• Records drawn from a dataset:
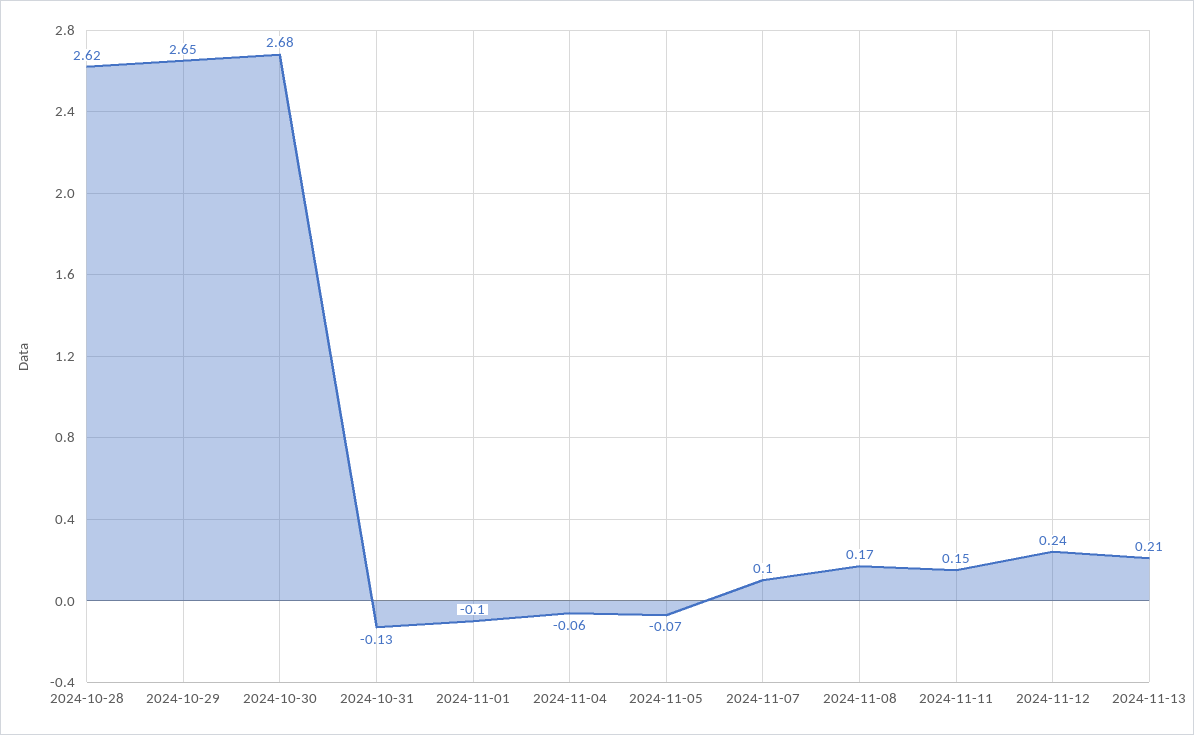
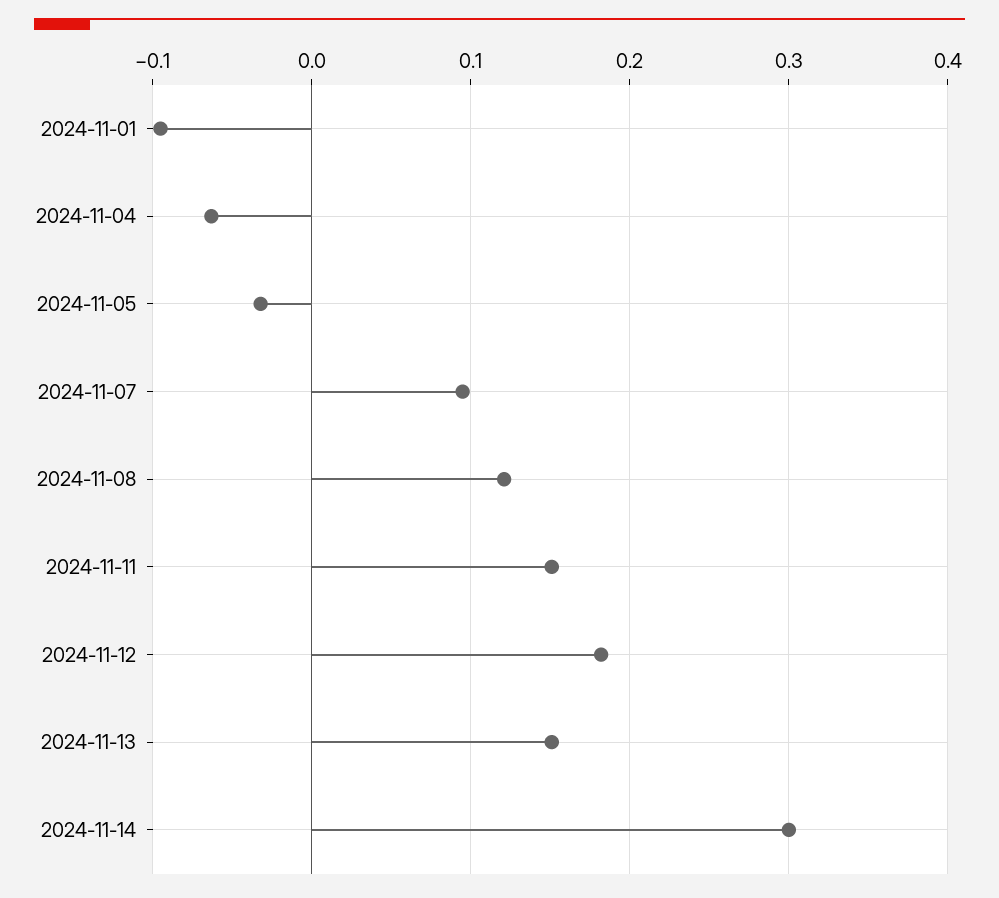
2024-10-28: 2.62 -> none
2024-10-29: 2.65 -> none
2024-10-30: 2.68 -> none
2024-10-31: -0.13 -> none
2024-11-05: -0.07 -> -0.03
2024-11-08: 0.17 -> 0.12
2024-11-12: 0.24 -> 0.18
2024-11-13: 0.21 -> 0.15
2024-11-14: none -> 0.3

• Task statement: Return the entries above exactly, skipping any images.

• Written response:
2024-10-28: 2.62 -> none
2024-10-29: 2.65 -> none
2024-10-30: 2.68 -> none
2024-10-31: -0.13 -> none
2024-11-05: -0.07 -> -0.03
2024-11-08: 0.17 -> 0.12
2024-11-12: 0.24 -> 0.18
2024-11-13: 0.21 -> 0.15
2024-11-14: none -> 0.3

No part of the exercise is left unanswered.